Difference listings:

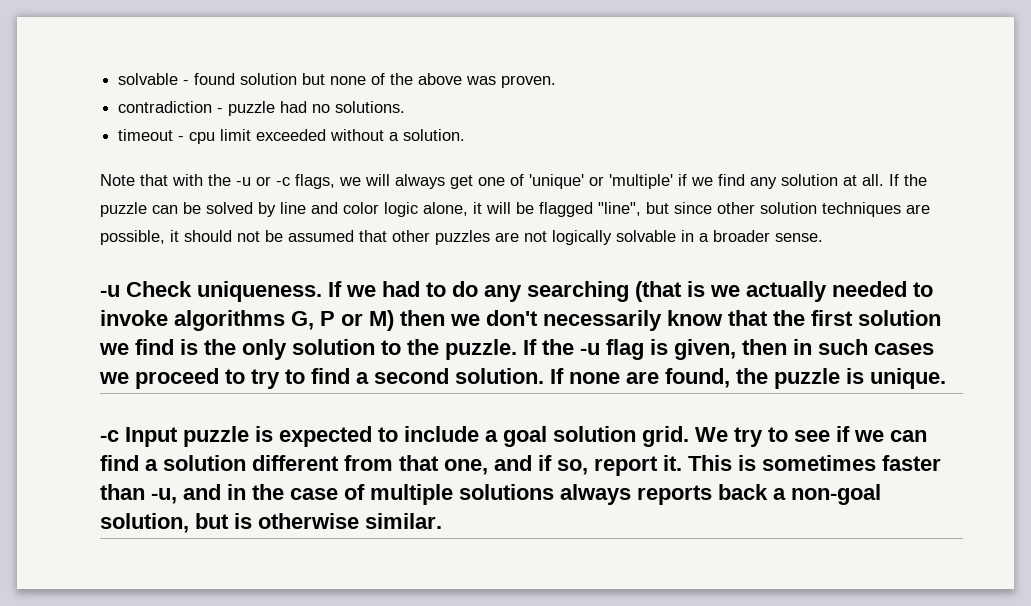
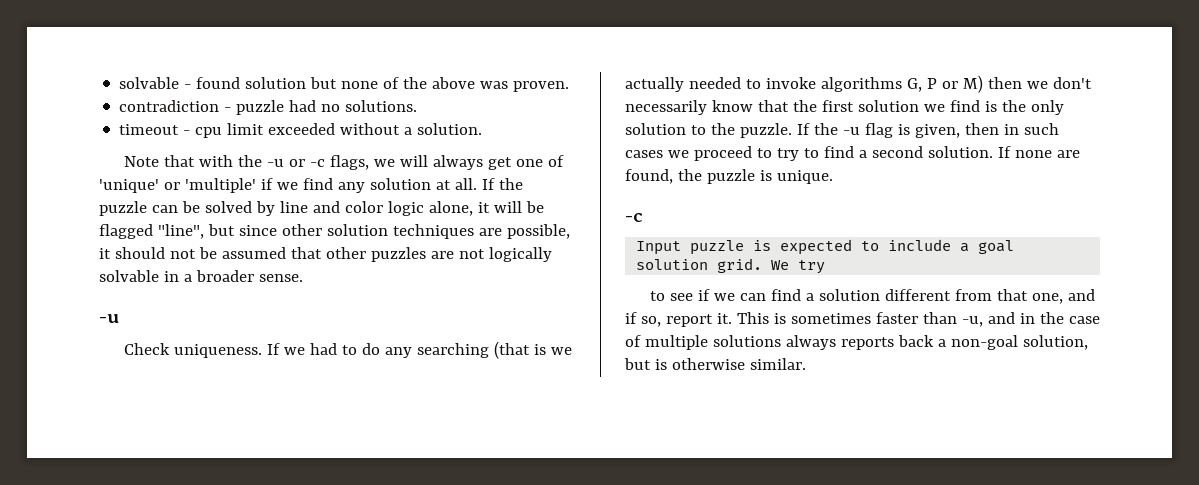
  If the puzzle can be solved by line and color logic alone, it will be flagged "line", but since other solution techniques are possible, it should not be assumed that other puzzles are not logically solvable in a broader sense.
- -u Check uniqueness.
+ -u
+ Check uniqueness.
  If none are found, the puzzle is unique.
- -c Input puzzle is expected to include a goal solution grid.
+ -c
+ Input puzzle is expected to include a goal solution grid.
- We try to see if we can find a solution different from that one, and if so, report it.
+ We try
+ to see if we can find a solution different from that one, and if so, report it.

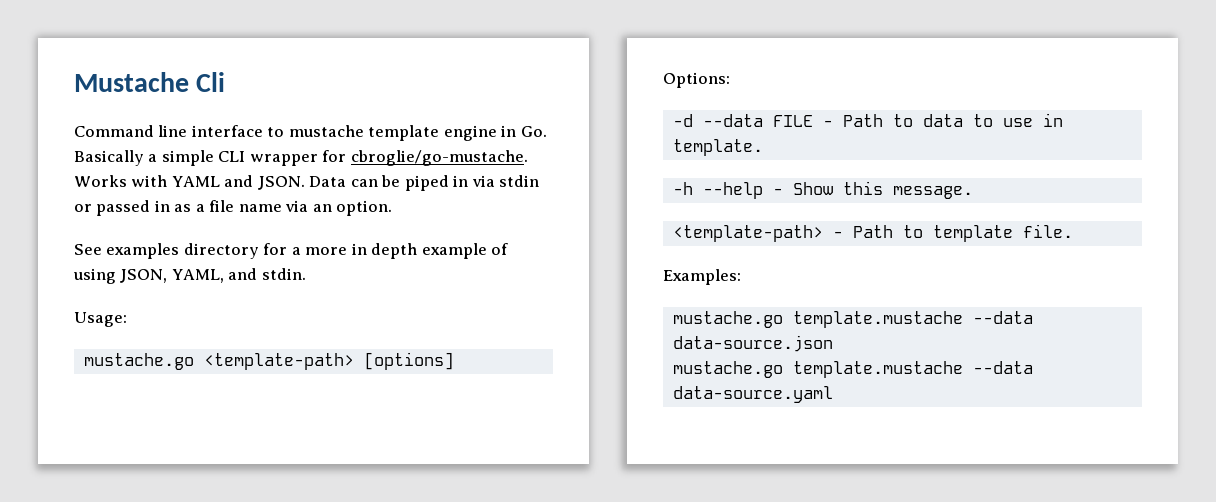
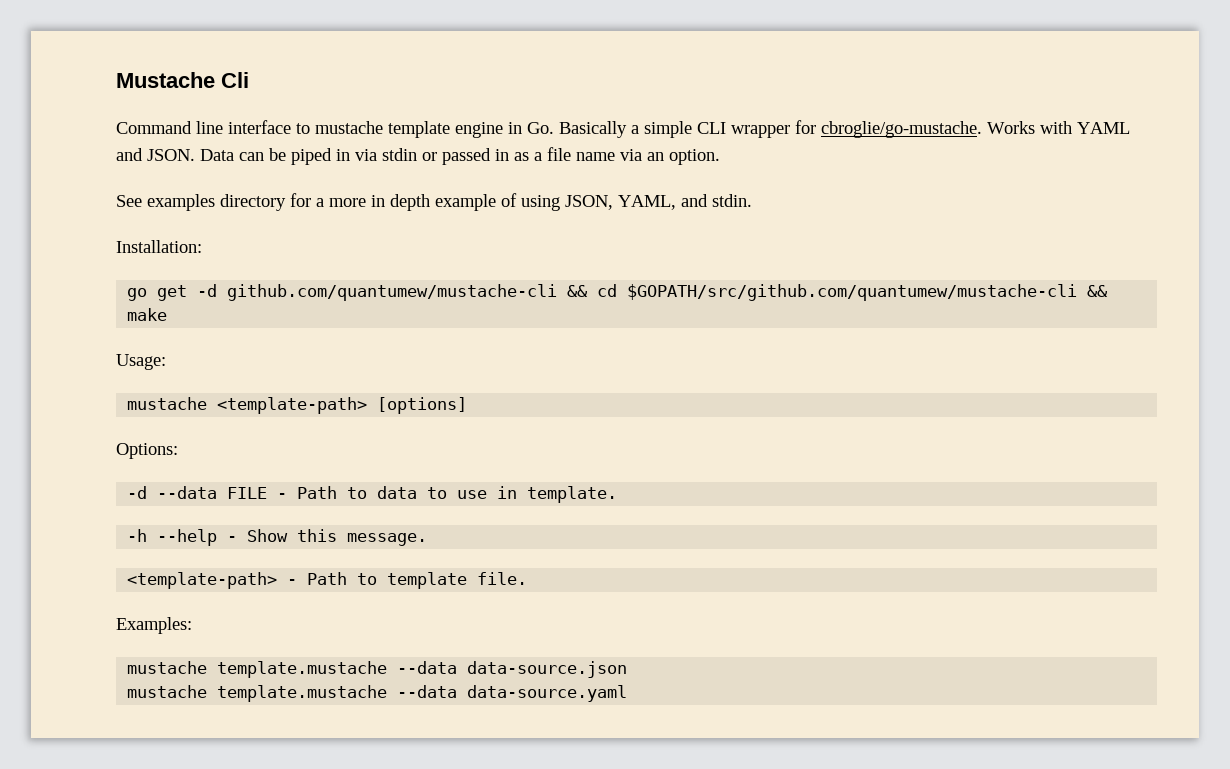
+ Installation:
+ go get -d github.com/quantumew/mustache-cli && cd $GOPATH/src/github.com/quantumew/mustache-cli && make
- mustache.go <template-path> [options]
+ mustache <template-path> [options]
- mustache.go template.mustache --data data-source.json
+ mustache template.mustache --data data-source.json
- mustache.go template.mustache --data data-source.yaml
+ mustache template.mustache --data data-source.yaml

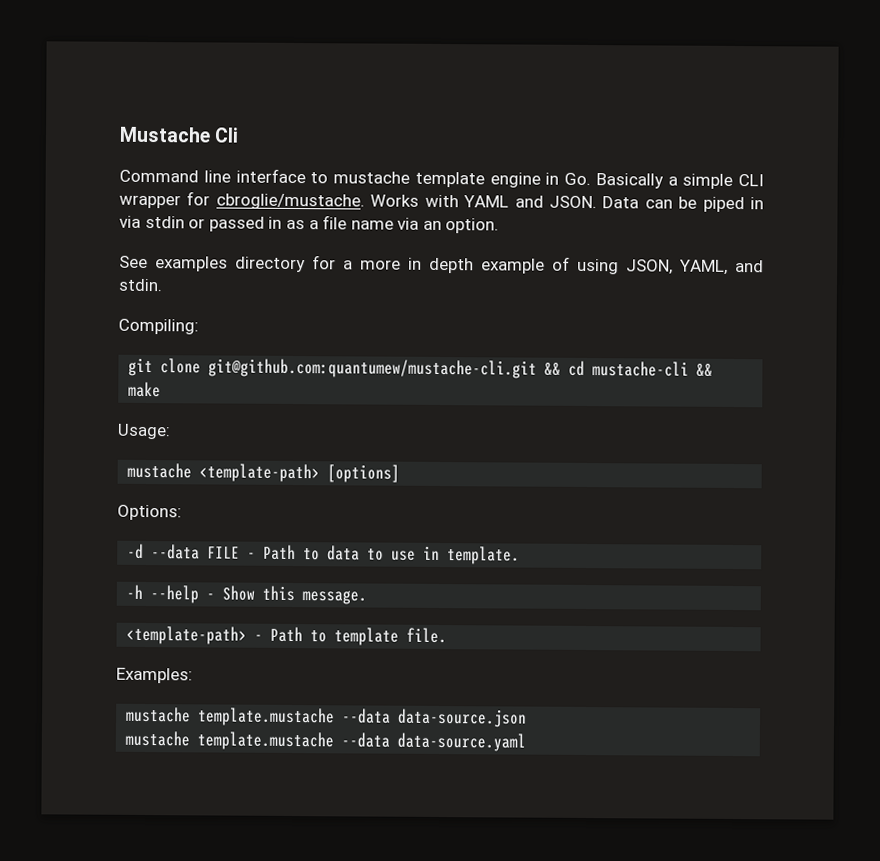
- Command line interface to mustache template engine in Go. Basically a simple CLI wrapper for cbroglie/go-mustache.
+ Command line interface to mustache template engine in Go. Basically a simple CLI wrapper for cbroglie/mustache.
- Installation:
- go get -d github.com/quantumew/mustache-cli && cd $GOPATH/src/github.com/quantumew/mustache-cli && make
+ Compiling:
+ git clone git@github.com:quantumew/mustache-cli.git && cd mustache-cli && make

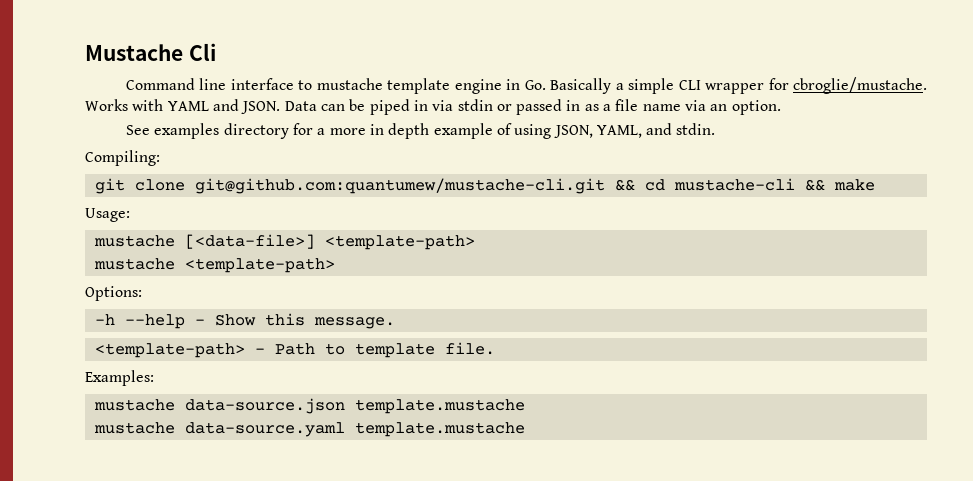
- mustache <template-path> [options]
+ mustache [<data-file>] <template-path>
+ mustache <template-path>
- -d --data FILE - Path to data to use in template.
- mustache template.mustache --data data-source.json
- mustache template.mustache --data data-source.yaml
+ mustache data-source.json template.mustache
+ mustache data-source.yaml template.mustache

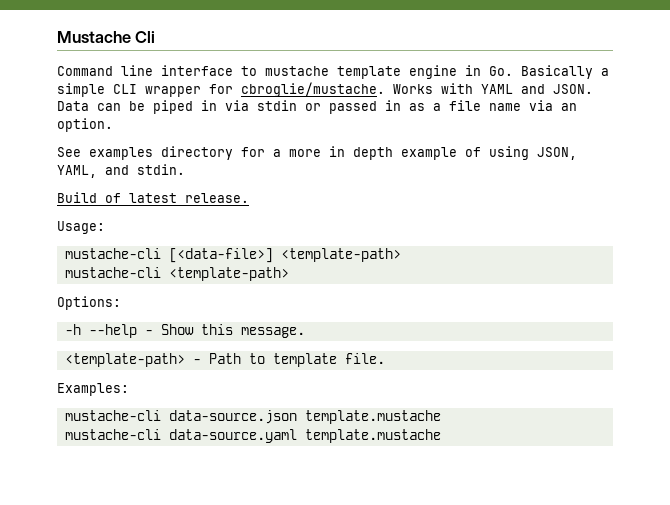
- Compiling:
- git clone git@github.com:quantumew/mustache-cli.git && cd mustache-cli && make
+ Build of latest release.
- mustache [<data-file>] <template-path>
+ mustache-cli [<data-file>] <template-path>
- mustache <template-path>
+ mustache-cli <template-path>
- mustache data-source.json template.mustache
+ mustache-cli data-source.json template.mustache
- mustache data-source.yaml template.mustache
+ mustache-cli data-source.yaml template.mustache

* Assignment *
Among the lines above, show every one that contains the string "engine".

* Response area *
- Command line interface to mustache template engine in Go. Basically a simple CLI wrapper for cbroglie/go-mustache.
+ Command line interface to mustache template engine in Go. Basically a simple CLI wrapper for cbroglie/mustache.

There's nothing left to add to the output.